Sunday, September 25, 2005

Innovation in Accountability

The lie detector has featured in Hollywood movies as the indispensable tool for establishing whether a person is lying. The traditional polygraph measures cardiovascular & sweat gland activity to identify liars. The device however is not admissible as evidence in US courts.
A recent innovation invites defendants to subject themselves to brain scans on the premise that the level of brain activity in different parts of the brain to determine whether a person is lying or not. The device works on the premise that it takes a person more effort to develop a lie, since the lie is a departure from the facts of reality, and thus require facts to be created.
The problem however is that the results are likely to be subjected to the same flaws. Consider the following:
  1. Brain activity is higher because the events being described were a long time ago, so a higher level of recall is required
  2. Brain activity likely has different levels of efficicency in different people
  3. Brain activity measured by such scans can only measure a miniature portion of actual brain function
  4. A fictitious account of events might be simpler than the reality
  5. The analyst of results can't account for exactly what the defendant is thinking about.
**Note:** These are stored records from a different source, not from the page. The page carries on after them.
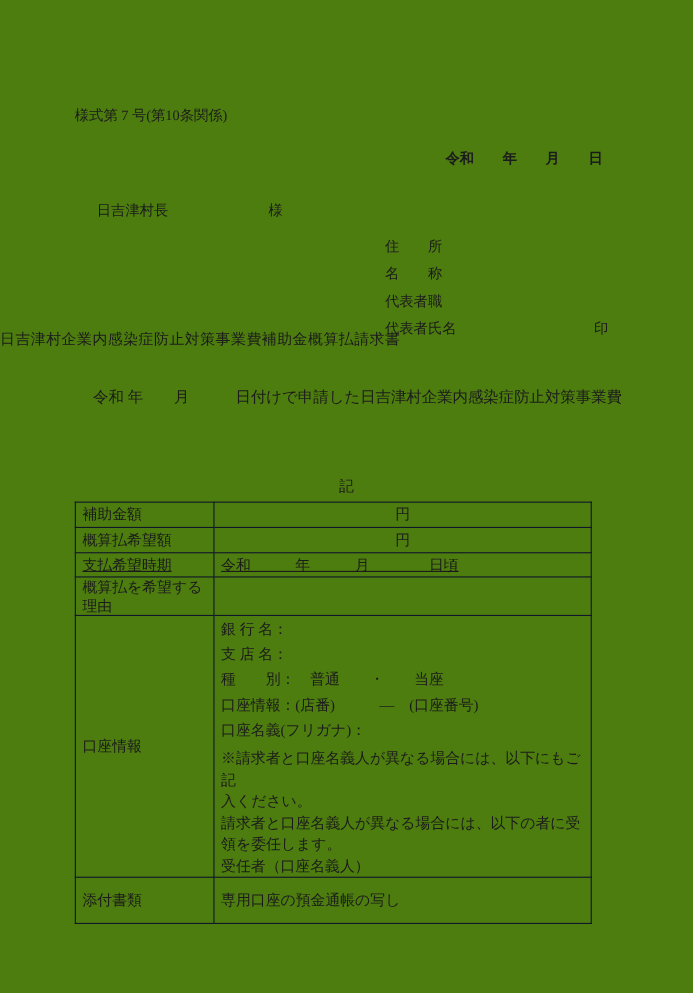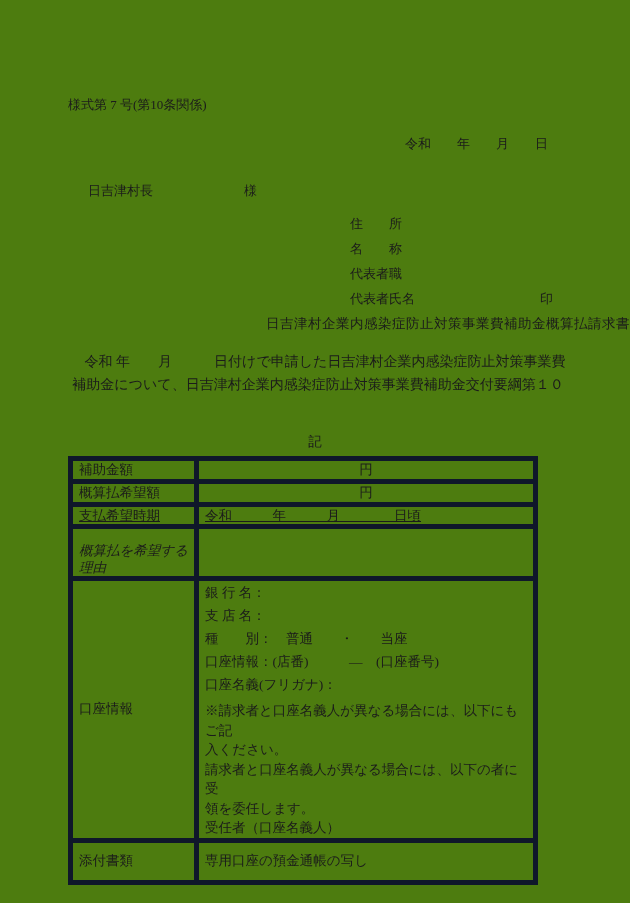--- a/index.html
+++ b/index.html
@@ -16,7 +16,7 @@
   }
   .abs { position:absolute; }
   #form-number { top:97px; left:68px; font-size:13px; line-height:15px; }
-  #date-line   { top:136px; right:82px; font-size:13px; line-height:15px; }
+  #date-line   { top:136px; right:82px; font-size:13px; line-height:15px;font-weight:bold; }
   #addressee   { top:183px; left:88px; font-size:13px; line-height:15px; }
   #applicant   { top:211px; left:350px; font-size:13px; line-height:25px; }
   #seal        { top:286px; left:540px; font-size:13px; line-height:25px; }

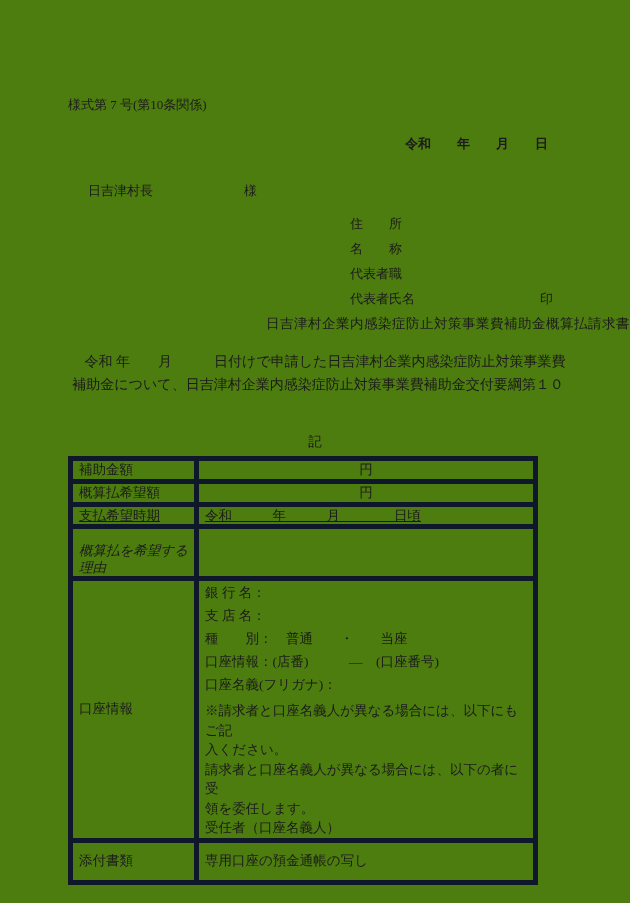--- a/index.html
+++ b/index.html
@@ -20,7 +20,7 @@
   #addressee   { top:183px; left:88px; font-size:13px; line-height:15px; }
   #applicant   { top:211px; left:350px; font-size:13px; line-height:25px; }
   #seal        { top:286px; left:540px; font-size:13px; line-height:25px; }
-  #doc-title   { top:316px; left:0; width:100%; text-align:right;
+  #doc-title   { top:301px; left:0; width:100%; text-align:left;
                  font-size:13.5px; letter-spacing:0.5px; line-height:15px; }
   #body-text   { top:351px; left:68px; width:500px; font-size:14px; line-height:22.5px;text-align:center; }
   #ki-mark     { top:434px; left:0; width:100%; text-align:center; line-height:15px; }

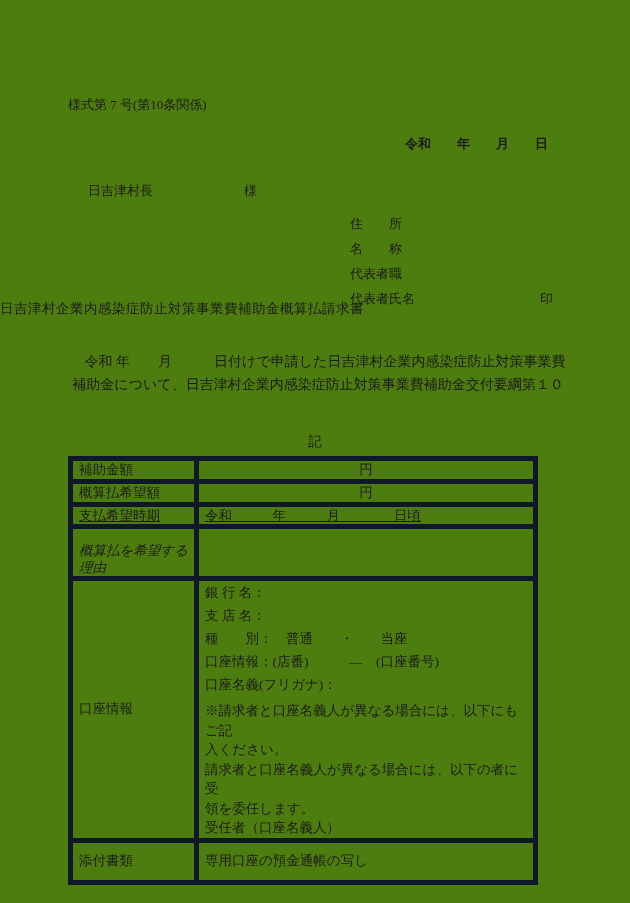--- a/index.html
+++ b/index.html
@@ -76,7 +76,6 @@
 
   <div id="body-text" class="abs">
     <div>　令和 年　　月　　　日付けで申請した日吉津村企業内感染症防止対策事業費</div>
-    <div>補助金について、日吉津村企業内感染症防止対策事業費補助金交付要綱第１０</div>
   </div>
 
   <div id="ki-mark" class="abs">記</div>

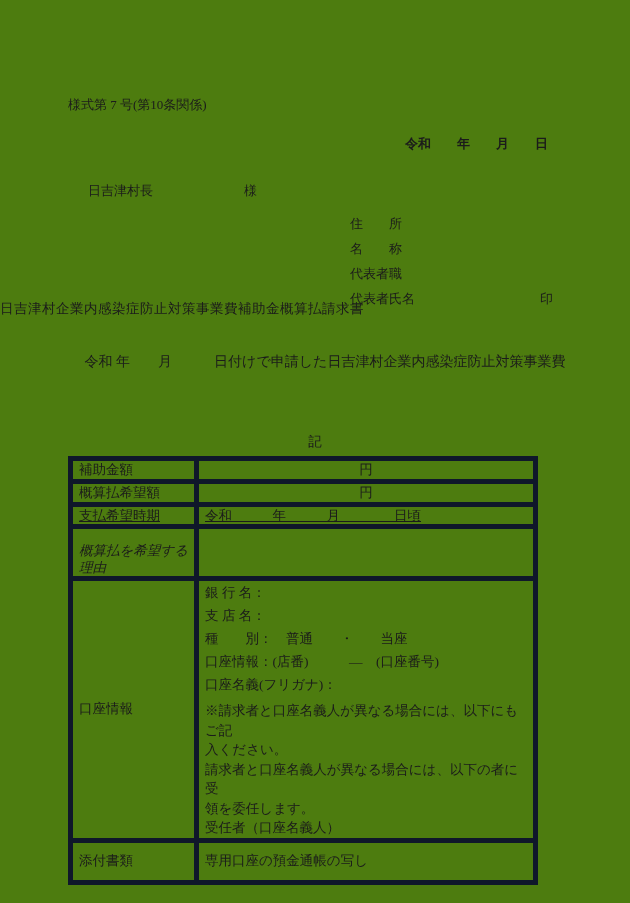--- a/index.html
+++ b/index.html
@@ -33,7 +33,7 @@
     font-size:13.5px;
   }
   table.form td {
-    border:5px solid #0f172a;
+    border:1px solid #0f172a;
     padding:0 6px;
     vertical-align:middle;
     line-height:16px;

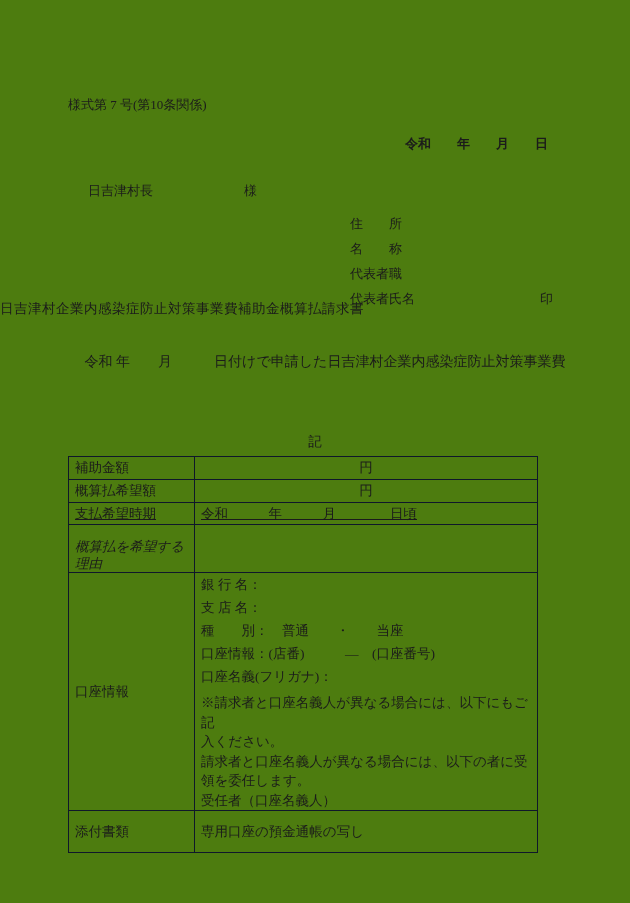--- a/index.html
+++ b/index.html
@@ -45,7 +45,7 @@
   tr.r-account{ height:220px; }
   tr.r-attach { height:42px; }
   td.center   { text-align:center; }
-  tr.r-reason td { vertical-align:top; line-height:17px; padding-top:13px;font-style:italic; }
+  tr.r-reason td { vertical-align:top; line-height:17px; padding-top:0; }
   td.account-cell { vertical-align:top; padding-top:2px; }
   .acct-block-a div { line-height:23px; }
   .acct-block-b { margin-top:5px; }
For these reasons, it appears the brain scan will be condemned to the same problems as the polygraph.

Whenever society wants to embrace honesty as an important standard of value, it would be better advised to not restrict it to harming others and court rooms, but recognise it as important principle in every aspect of life. Given the level of hypocrisy, two-faced values in society, and office politics, we have a long way to go before we recognise the primacy of truth or objective reality.

PS: These views represent the opinions of the author.